● EXERCISE REQUIREMENTS
Your reply should repeat all records verbatim and contain no images.

======== INPUT ========

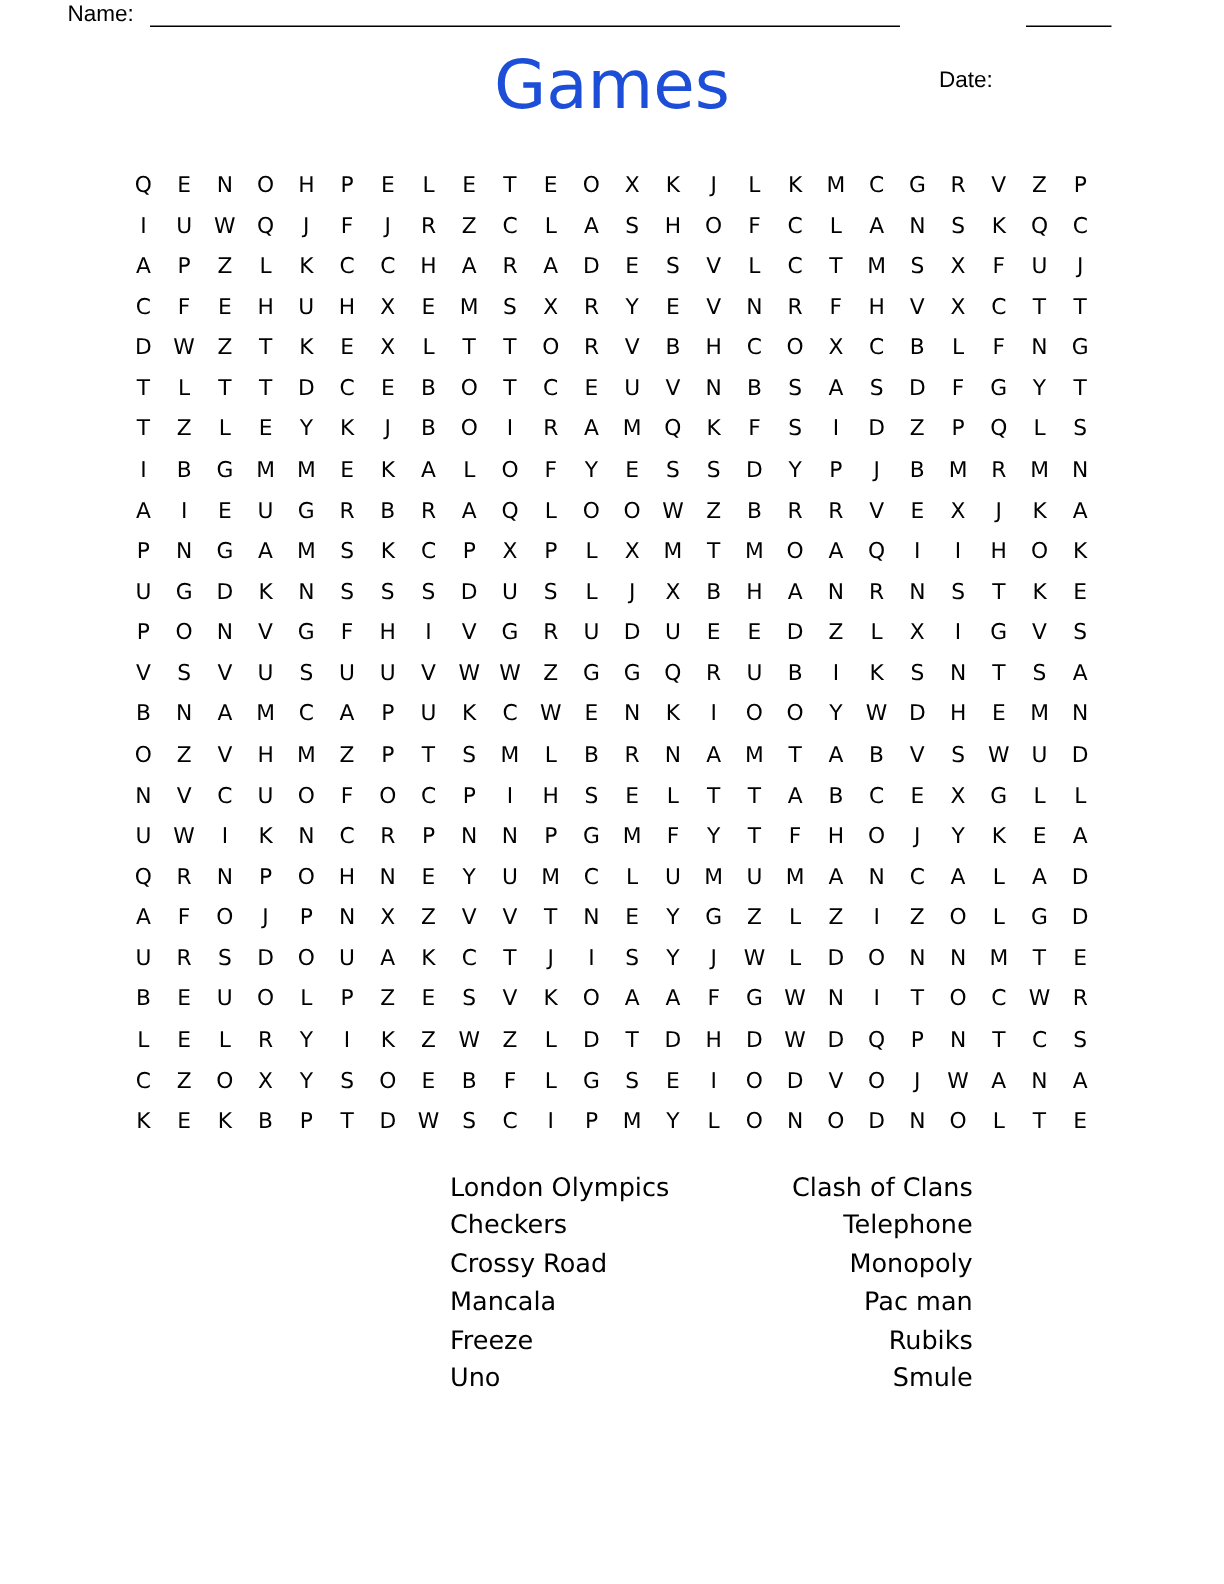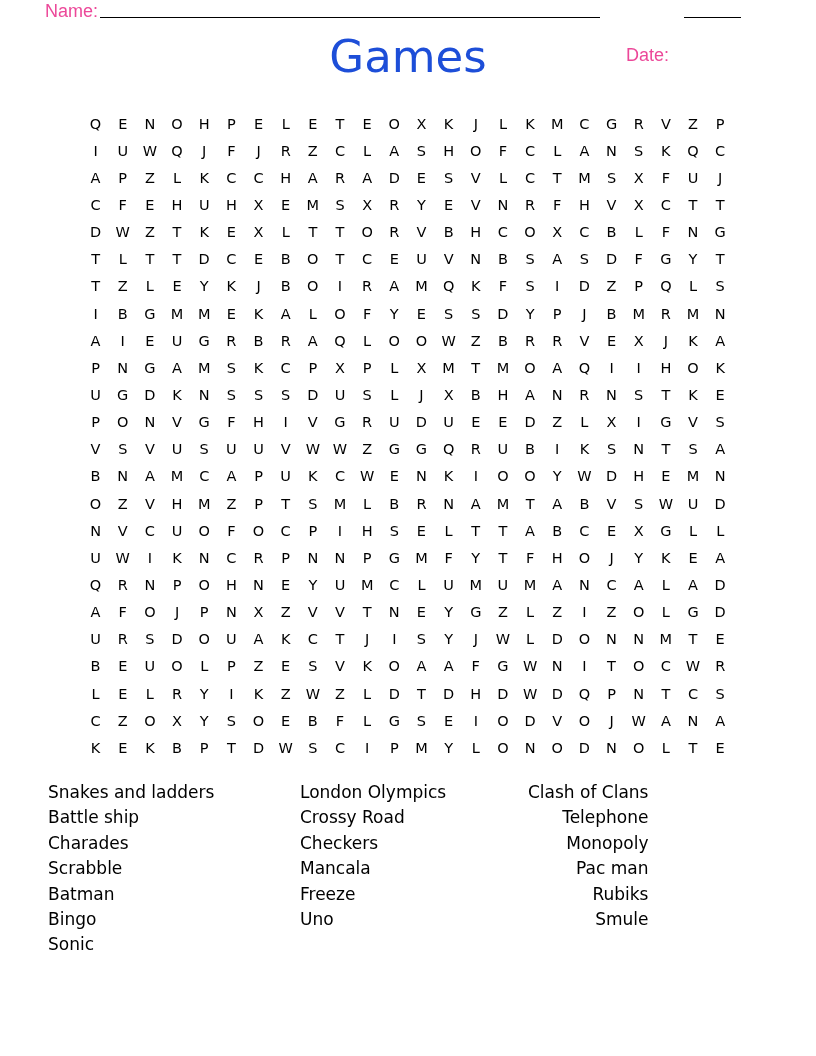--- a/index.html
+++ b/index.html
@@ -26,8 +26,8 @@
     position: absolute;
     top: 1px;
     font-family: "Liberation Sans", sans-serif;
-    font-size: 18px;
-    color: #ec4899;
+    font-size: 15px;
+    color: #000000;
   }
   .name-label { left: 45px; }
   .date-label { left: 626px; margin-top: 44px; }

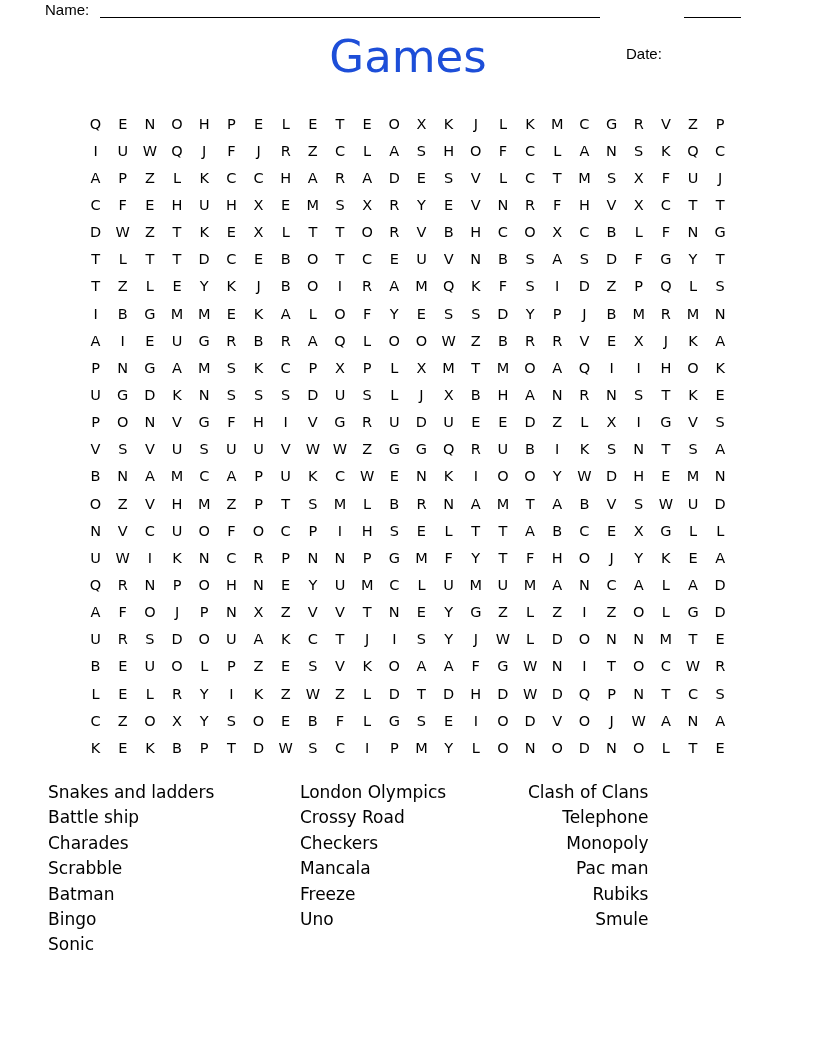--- a/index.html
+++ b/index.html
@@ -686,15 +686,6 @@
   </div>
 
 <div class="words">
-  <div class="wcol wcol-1">
-      <div class="word">Snakes and ladders</div>
-      <div class="word">Battle ship</div>
-      <div class="word">Charades</div>
-      <div class="word">Scrabble</div>
-      <div class="word">Batman</div>
-      <div class="word">Bingo</div>
-      <div class="word">Sonic</div>
-    </div>
   <div class="wcol wcol-2">
       <div class="word">London Olympics</div>
       <div class="word">Crossy Road</div>

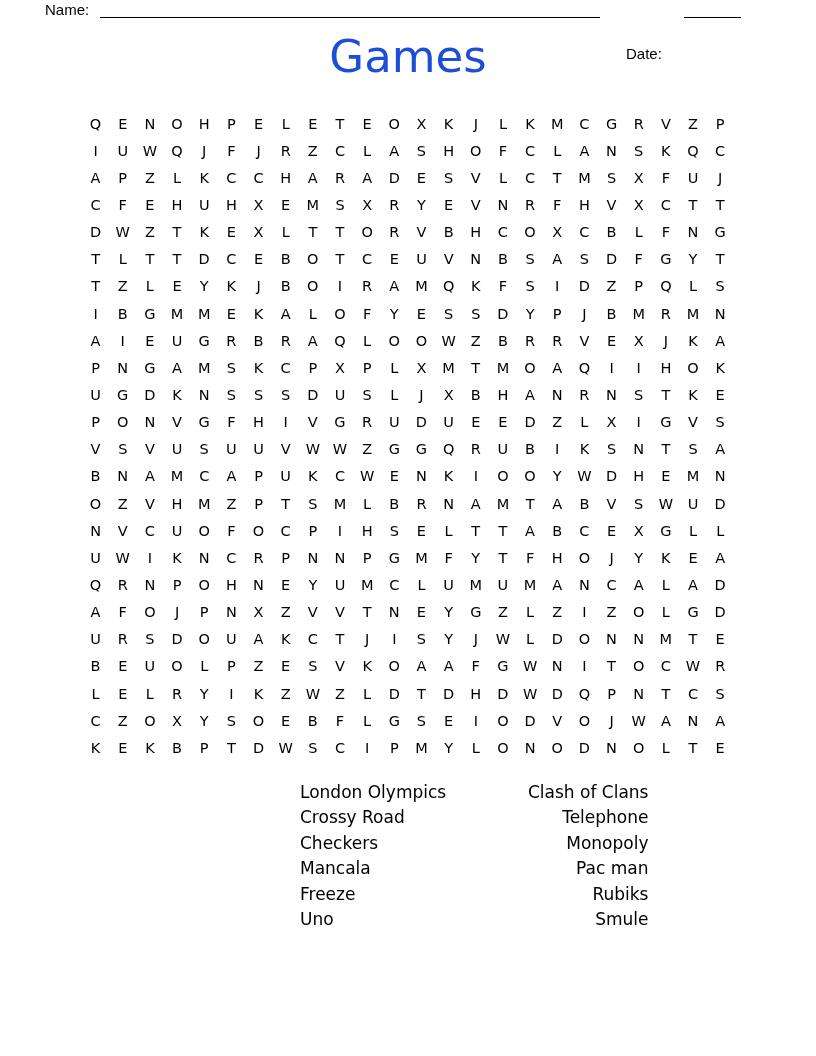--- a/index.html
+++ b/index.html
@@ -688,8 +688,8 @@
 <div class="words">
   <div class="wcol wcol-2">
       <div class="word">London Olympics</div>
+      <div class="word">Checkers</div>
       <div class="word">Crossy Road</div>
-      <div class="word">Checkers</div>
       <div class="word">Mancala</div>
       <div class="word">Freeze</div>
       <div class="word">Uno</div>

========

● EXERCISE RESPONSE
--- a/index.html
+++ b/index.html
@@ -26,8 +26,8 @@
     position: absolute;
     top: 1px;
     font-family: "Liberation Sans", sans-serif;
-    font-size: 18px;
-    color: #ec4899;
+    font-size: 15px;
+    color: #000000;
   }
   .name-label { left: 45px; }
   .date-label { left: 626px; margin-top: 44px; }

--- a/index.html
+++ b/index.html
@@ -686,15 +686,6 @@
   </div>
 
 <div class="words">
-  <div class="wcol wcol-1">
-      <div class="word">Snakes and ladders</div>
-      <div class="word">Battle ship</div>
-      <div class="word">Charades</div>
-      <div class="word">Scrabble</div>
-      <div class="word">Batman</div>
-      <div class="word">Bingo</div>
-      <div class="word">Sonic</div>
-    </div>
   <div class="wcol wcol-2">
       <div class="word">London Olympics</div>
       <div class="word">Crossy Road</div>

--- a/index.html
+++ b/index.html
@@ -688,8 +688,8 @@
 <div class="words">
   <div class="wcol wcol-2">
       <div class="word">London Olympics</div>
+      <div class="word">Checkers</div>
       <div class="word">Crossy Road</div>
-      <div class="word">Checkers</div>
       <div class="word">Mancala</div>
       <div class="word">Freeze</div>
       <div class="word">Uno</div>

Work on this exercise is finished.